Wednesday, February 20, 2013

The Ghost Road Passage Analysis



The feelings of war and its horrors come alive when Barker uses a journalistic approach to describing the scenes. Given enough time, the reader can immerse him or herself into Barker’s writing and feel close enough to the emotions of the soldiers. Pat Barker utilizes environment and relatable scenarios in The Ghost Road in order to show the effects of psychological damage that can come with warfare. Barker takes advantage of the physical effects of warfare and molds the environment in order to reflect appropriate scenery.
            The environment represents the soldier during phases of the war. Barker begins by describing the road as “craters, stinking mud, stagnant water, trees like gigantic burnt matches” and that the “can’t possibly recover” (Barker 240). In doing so, she implies that the soldiers cannot return to way they once were. The environment is reflective of what the soldiers currently are like. Even though it is not being torn to shreds, the damage is done and cleaning it up will be an impossible task. But the soldiers walking back are not physically damaged as much as they are psychologically. The march back to base turns out to bring nostalgia of this “Ghost Road” that has passed and become something referred to as “utter devastation.” Barker then brings in the voice of the narrator by stating his feelings: “too close to death ourselves to make a fuss” (Barker 241). The men do not find the environment bothersome because they have bigger problems to worry about. Their lower needs on Maslow’s hierarchy have yet to be met, so they do not pay much attention to the psychological damage done by the events of war. Barker also uses a short anecdote to help the audience understand the situation better.
            Side stories let the reader to draw comparisons and ultimately relate better to the scenario. In this passage, the narrator summarizes a story of “an old couple who’d been married over fifty years and everybody thought when one of them went the other would be devastated. But when the husband died the old lady didn’t seem all that upset.” Readers who cannot relate to war because they have never experienced it first time might have an easier time understand the effects of a loved one dying. Normally the old lady would be broken and dejected, but instead she does not feel the emotion that usually comes with losing a husband. Likewise, the soldiers find their own scenario rather demoralizing and cannot sympathize for anything else. Again, Barker puts her theme of psychological despair right in front of the reader clear as day. In order to get her message across she needed to hit home.
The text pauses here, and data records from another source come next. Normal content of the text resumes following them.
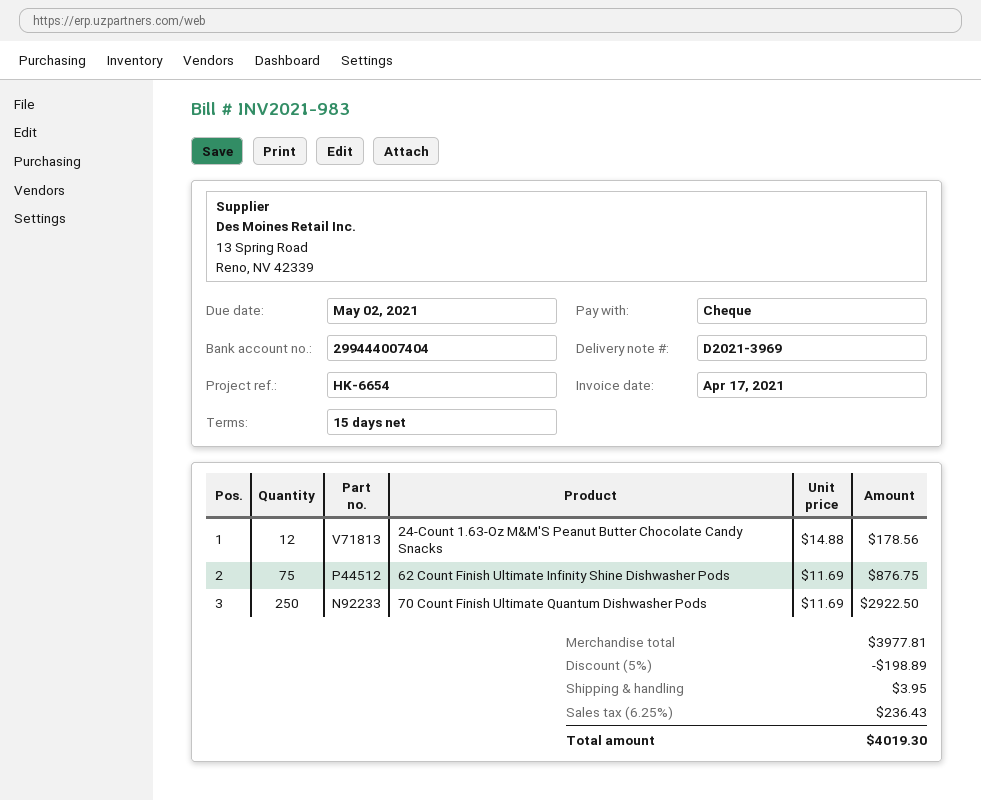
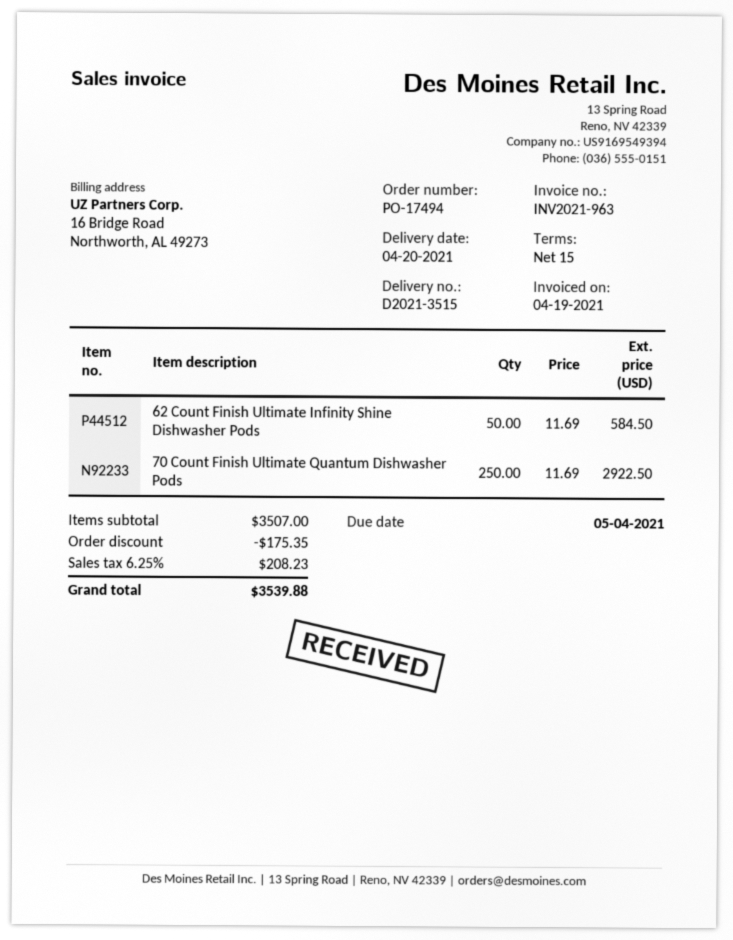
delivery note number: D2021-3969 -> D2021-3515
invoice number: INV2021-983 -> INV2021-963
invoice date: 2021-04-17 -> 2021-04-19
due date: 2021-05-02 -> 2021-05-04
24-Count 1.63-Oz M&M'S Peanut Butter Chocolate Candy Snacks: 12 x 14.88 = 178.56 -> none
62 Count Finish Ultimate Infinity Shine Dishwasher Pods: 75 x 11.69 = 876.75 -> 50 x 11.69 = 584.50
subtotal: 3977.81 -> 3507.00
discount: 198.89 -> 175.35
shipping: 3.95 -> none
tax: 6.25% = 236.43 -> 6.25% = 208.23
total: 4019.30 -> 3539.88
            In a small excerpt from the book The Ghost Road, Pat Barker displays a few of her main methods of crafting the texture of her story. Her literary tools are mainly used to clarify the subject matter because war requires special description. She relies on the image and motif given off by the environment in order to categorize feelings, while short anecdotes and allusions allow the reader to better relate to the text.  At the end of the passage, there is a deeper understanding of the feelings of the soldiers this text describes.